Hi,
zeitue wrote:I get your point on the data types and how all data is just 1s and 0s.
Maybe I am biased against binary configurations, because of Windows Registry?
If Windows Registry was stored as XML rather than binary, would that fix any of the problems with Windows Registry?
zeitue wrote:but I still would worry about having everything in one system, and one for each user, binary files.
I'd worry about that too. For example, it makes it hard to copy one application's settings from one computer to a different computer (without a whole pile of additional/unwanted stuff).
I think it'd be better to define the goals of the system (what it should achieve), and then worry about how it achieves those goals afterwards.
For example; you might want 2 sets of settings - the default settings (for all users) plus the current user's settings (where the user's settings override the defaults, and if the user happens to be using the defaults then there's no reason to store the same data twice). You could add a few generic rules to this (e.g. make it so that only the system administrator can modify default settings); and the OS's own settings might be handle slightly differently (e.g. no user settings at all).
I'd also have separate files for different applications. This means that you might have an application called "foo", with a "/sys/default/foo.cfg" file containing the default settings, plus a "/home/Brendan/.config/foo.cfg" file for my settings and a "/home/zeitue/.config/foo.cfg" file for your settings. If you want to copy your settings for application "foo" from a computer at work to a computer at home then you'd copy your "/home/zeitue/.config/foo.cfg" onto a USB stick or something and then copy it onto your computer at home. If you really wanted to get fancy, you could use something like NFS and mount the same file system at "/home/zeitue/" on several different computers (so if you change your settings on one computer then use a different computer, the other computer uses the new settings).
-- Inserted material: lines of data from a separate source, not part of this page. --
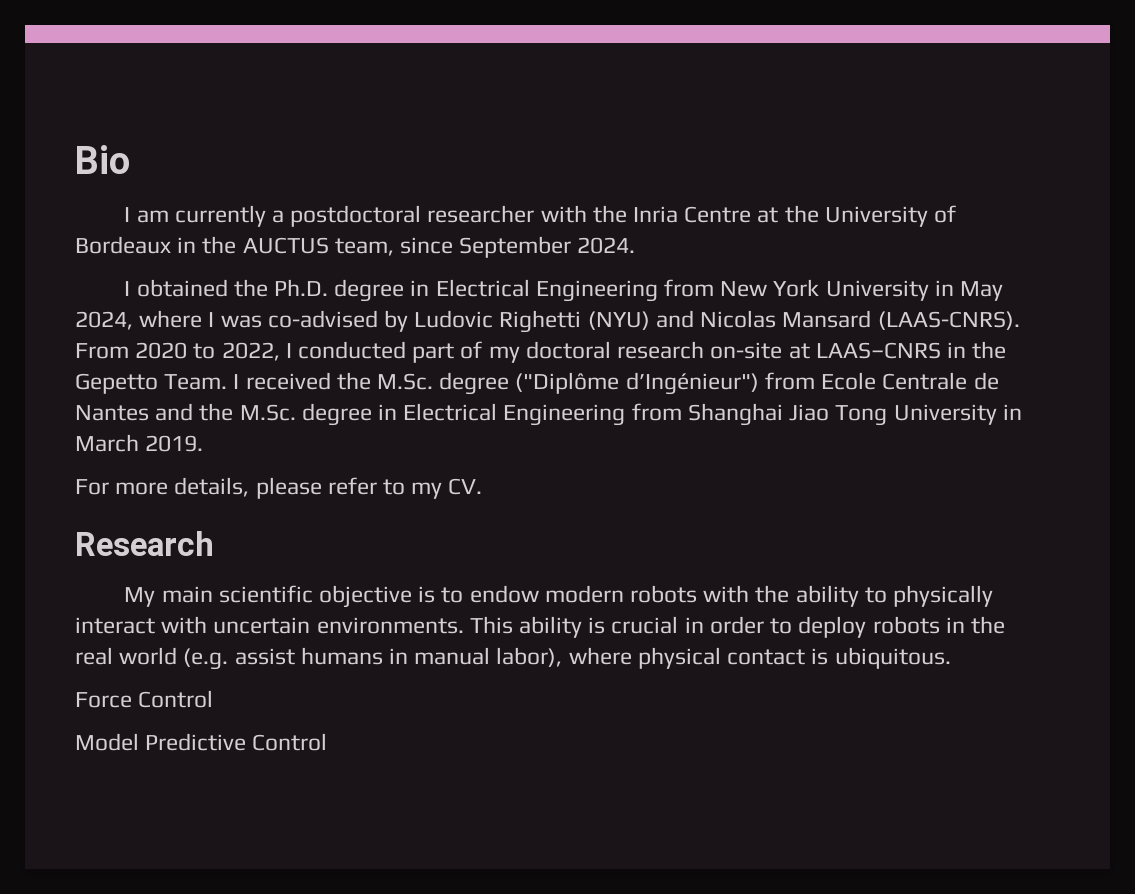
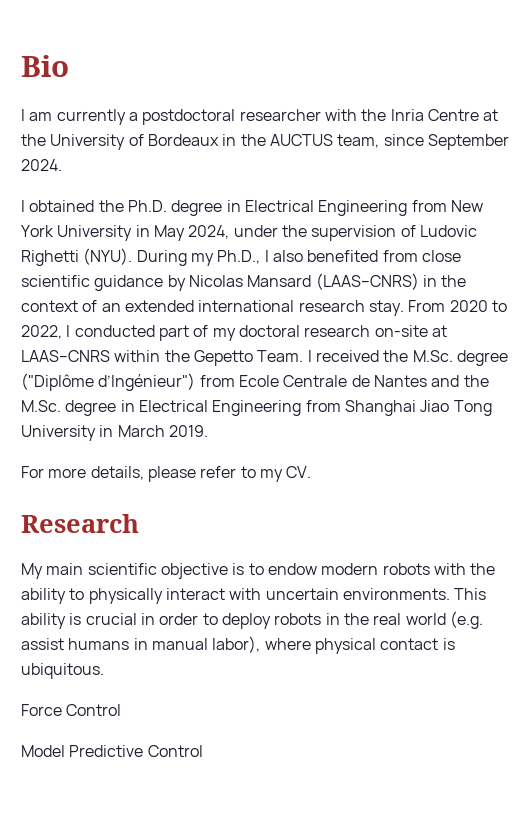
- I obtained the Ph.D. degree in Electrical Engineering from New York University in May 2024, where I was co-advised by Ludovic Righetti (NYU) and Nicolas Mansard (LAAS-CNRS).
+ I obtained the Ph.D. degree in Electrical Engineering from New York University in May 2024, under the supervision of Ludovic Righetti (NYU). During my Ph.D., I also benefited from close scientific guidance by Nicolas Mansard (LAAS–CNRS) in the context of an extended international research stay.
- From 2020 to 2022, I conducted part of my doctoral research on-site at LAAS–CNRS in the Gepetto Team.
+ From 2020 to 2022, I conducted part of my doctoral research on-site at LAAS–CNRS within the Gepetto Team.

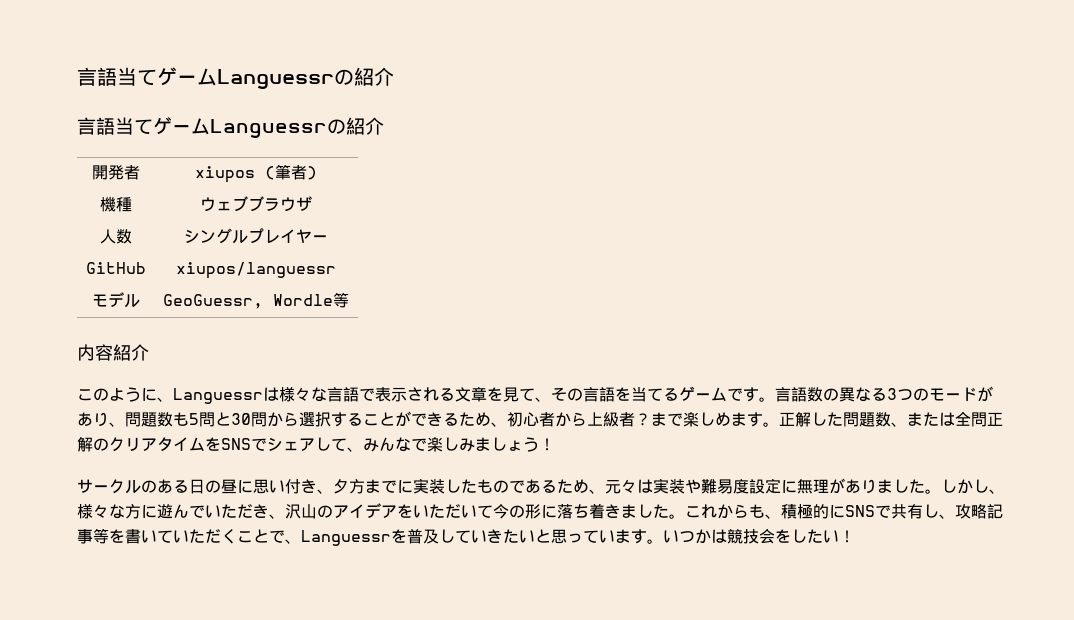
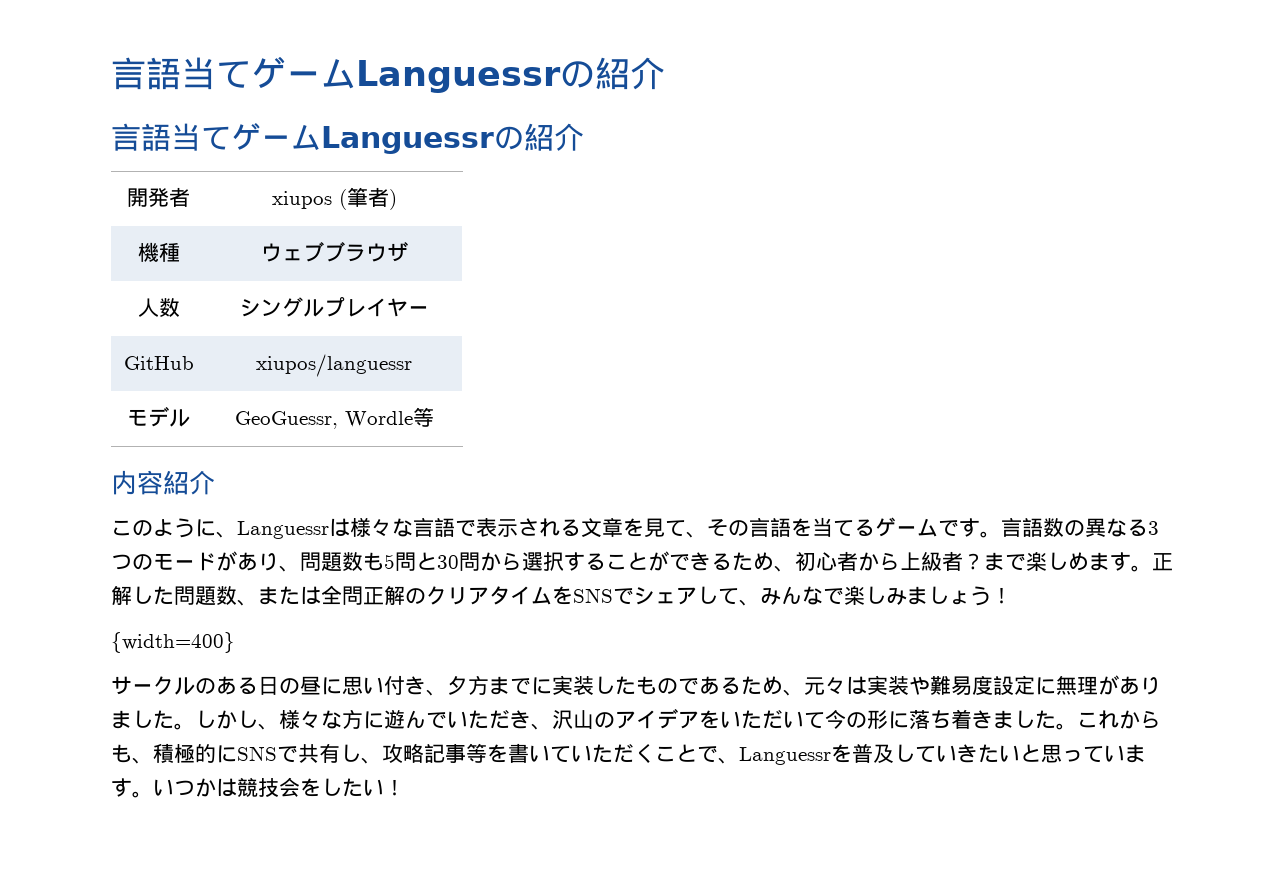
+ {width=400}

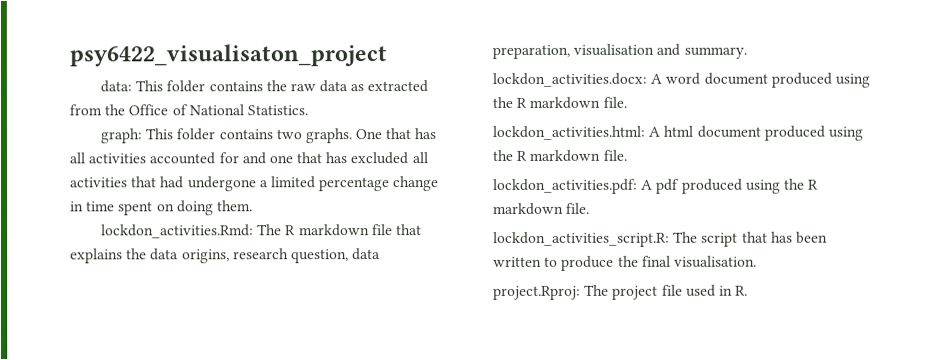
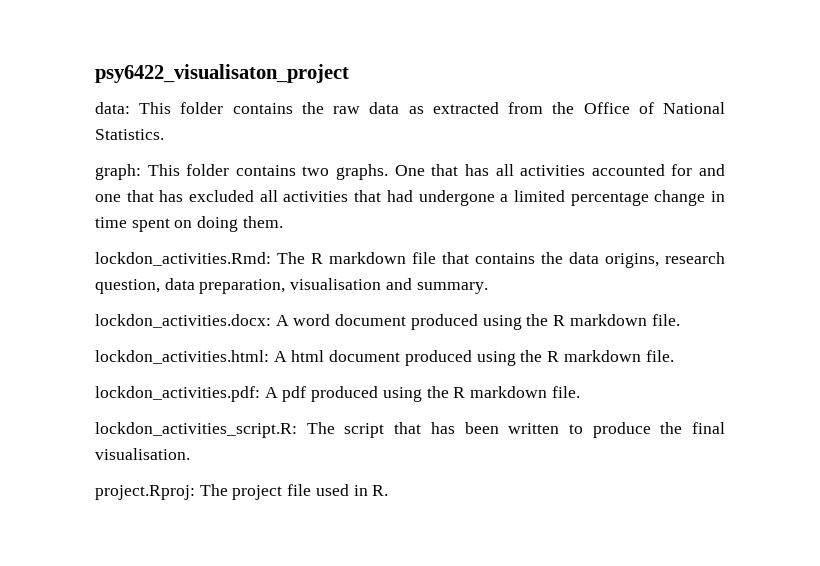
- lockdon_activities.Rmd: The R markdown file that explains the data origins, research question, data preparation, visualisation and summary.
+ lockdon_activities.Rmd: The R markdown file that contains the data origins, research question, data preparation, visualisation and summary.

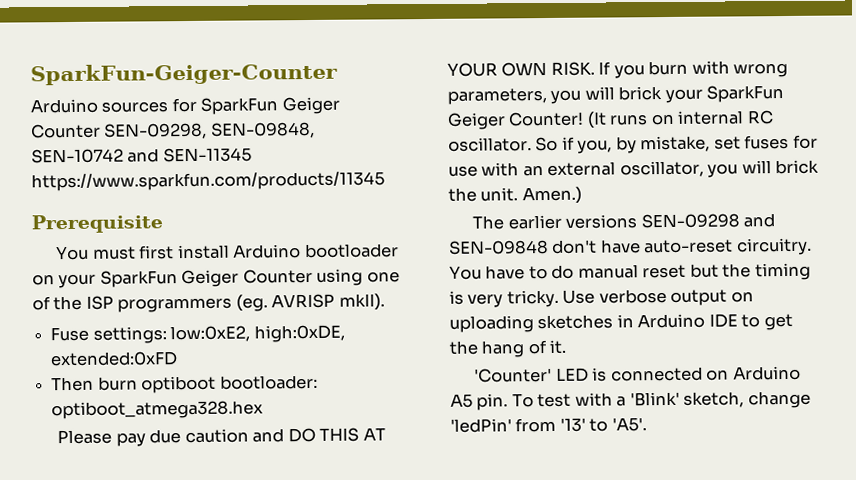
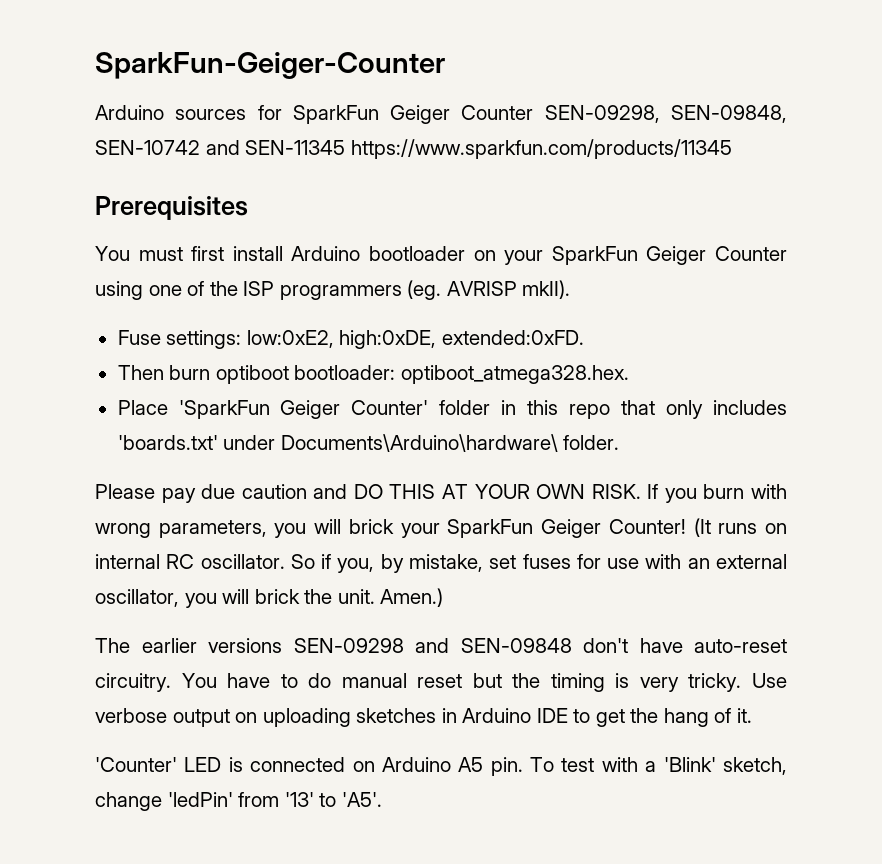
- Prerequisite
+ Prerequisites
- Fuse settings: low:0xE2, high:0xDE, extended:0xFD
+ Fuse settings: low:0xE2, high:0xDE, extended:0xFD.
- Then burn optiboot bootloader: optiboot_atmega328.hex
+ Then burn optiboot bootloader: optiboot_atmega328.hex.
+ Place 'SparkFun Geiger Counter' folder in this repo that only includes 'boards.txt' under Documents\Arduino\hardware\ folder.

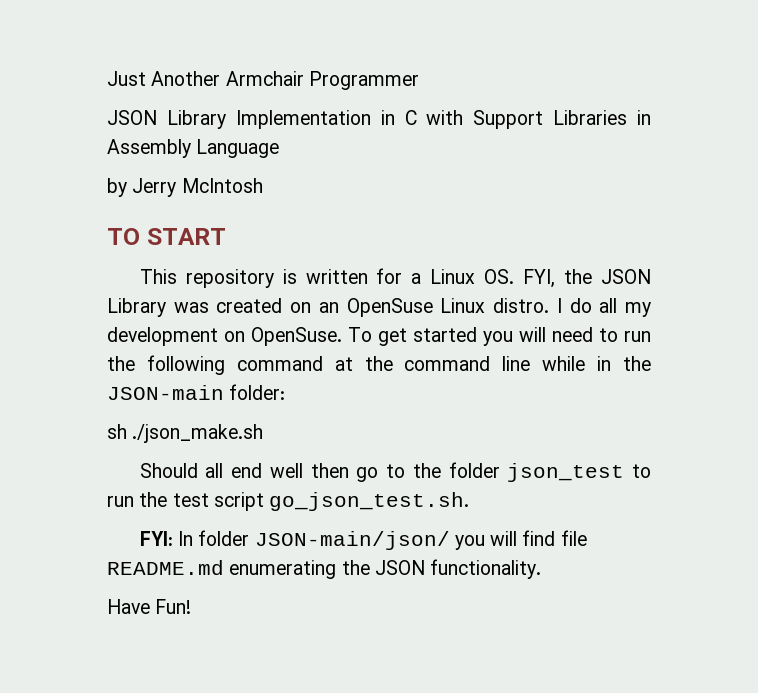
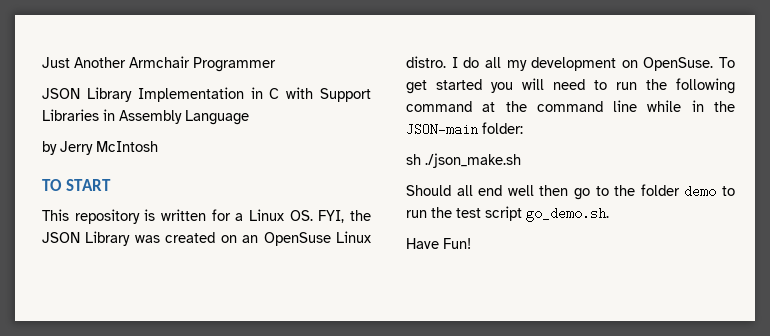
- Should all end well then go to the folder json_test to run the test script go_json_test.sh.
- FYI: In folder JSON-main/json/ you will find file README.md enumerating the JSON functionality.
+ Should all end well then go to the folder demo to run the test script go_demo.sh.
Next, (regardless of how settings are stored - binary or plain text) I'd want something to describe what different settings mean. For this reason I'd want applications to provide another file that describes settings. For example, an application called "foo" might have a file "/apps/foo/config.desc" that says things like:
Code: Select all
value1 = "This is the timeout (in milliseconds) to wait for network connections before retrying."
This means that you can have some sort of utility (even if it is a fancy text editor) that can display the description of different settings when the user hovers their mouse pointer over it or something. Of course if you want internationalisation, then you might have a different file for different languages - one for English descriptions, one for French descriptions, one for German descriptions, etc.
Next, I'd want something to determine acceptable values for settings. For example, an application called "foo" might have a file that says "the data for 'value1' is an integer that must be positive, and must be between 1 and 100". That way you can have some sort of utility (even if it is a fancy text editor) that checks if values entered by a user are actually sane (e.g. and tells the user there's a problem when they want do "value1 = -8" or "value1 = chocolate"). Let's call this a "setting limits" file.
After this I'd consider is how the "configuration editor" will look to end users. I'd really want something graphical (e.g. dialog boxes), with things like text boxes, drop down lists, checkboxes, etc. The "configuration editor" can use information from the "setting limits" file to determine how to generate the dialog boxes (e.g. if something should be a text box or drop down list or whatever), and can use information from the "description file" (for whichever language) to provide a help system and maybe even the names of variables (e.g. "value1" might be called "Network Timeout" in English). It'd also need to be able to determine if a user's setting is the same as the default setting. For example, the "configuration editor" could load values from the default file, then load values from the user's file to override the defaults; and later (when saving after changes were made) could find the difference between the new data and the defaults and only store the differences.
After deciding how the "configuration editor" will look; I'd decide on file formats. There's 3 different types of files to worry about - configuration data itself, "description files" and "setting limits files". The description files could be plain text (and possibly should be plain text, as this makes it easier for internationalisation). For the "limits files" (created by application developers), I can't see any reason to use text files - application developers are smart enough to (e.g.) write a set of macros to generate their limit files (if you don't provide the macros), and eventually I'd hope someone builds it into a fancy IDE of some sort to make it really nice for developers. For the settings, the end users would be using your configuration editor so they won't need plain text at all, and software will be using your data/resource manager (e.g. application "foo" might ask your data/resource manager to find the current user's data for "value1") so software won't need plain text for anything either.